Before and after images:

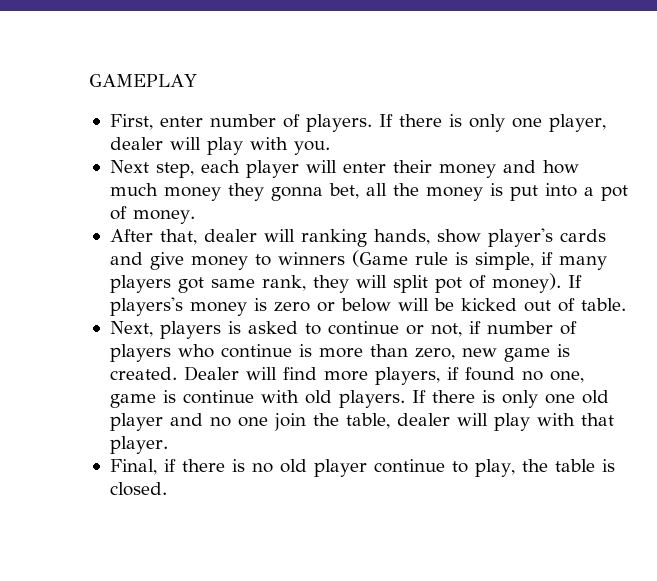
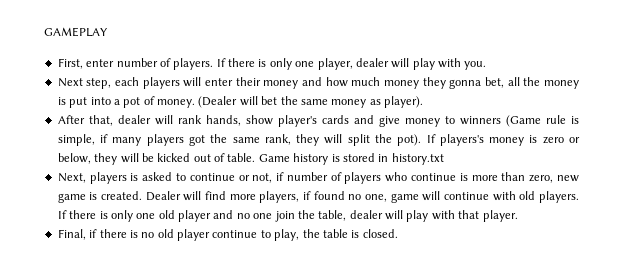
- Next step, each player will enter their money and how much money they gonna bet, all the money is put into a pot of money.
+ Next step, each players will enter their money and how much money they gonna bet, all the money is put into a pot of money. (Dealer will bet the same money as player).
- After that, dealer will ranking hands, show player's cards and give money to winners (Game rule is simple, if many players got same rank, they will split pot of money).
+ After that, dealer will rank hands, show player's cards and give money to winners (Game rule is simple, if many players got the same rank, they will split the pot).
- If players's money is zero or below will be kicked out of table.
+ If players's money is zero or below, they will be kicked out of table. Game history is stored in history.txt
- Dealer will find more players, if found no one, game is continue with old players.
+ Dealer will find more players, if found no one, game will continue with old players.

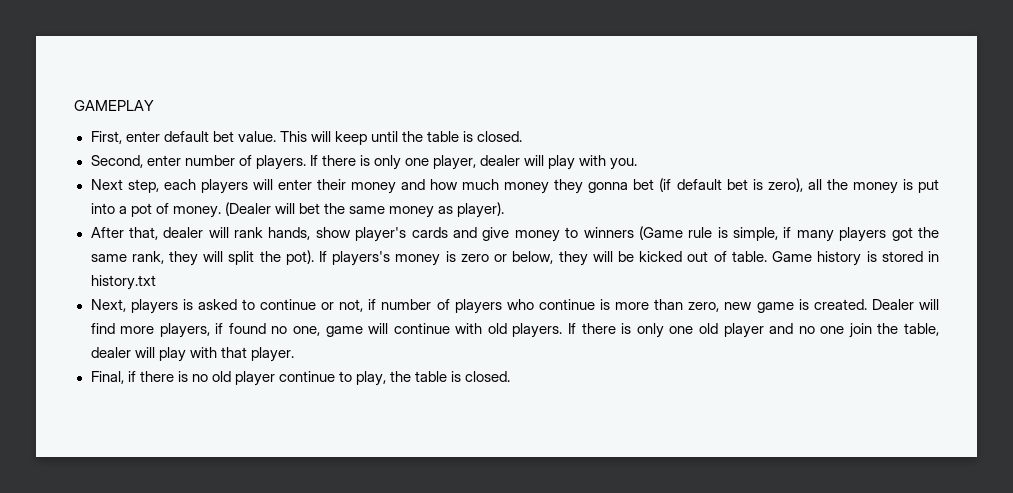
- First, enter number of players.
+ First, enter default bet value. This will keep until the table is closed.
+ Second, enter number of players.
- Next step, each players will enter their money and how much money they gonna bet, all the money is put into a pot of money.
+ Next step, each players will enter their money and how much money they gonna bet (if default bet is zero), all the money is put into a pot of money.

• Problem requirements:
As the answer, set down only the lines from the data above between the one holding "split the pot)." and the one holding "- Dealer will", inclusive, exactly as they read.

• Written solution:
+ After that, dealer will rank hands, show player's cards and give money to winners (Game rule is simple, if many players got the same rank, they will split the pot).
- If players's money is zero or below will be kicked out of table.
+ If players's money is zero or below, they will be kicked out of table. Game history is stored in history.txt
- Dealer will find more players, if found no one, game is continue with old players.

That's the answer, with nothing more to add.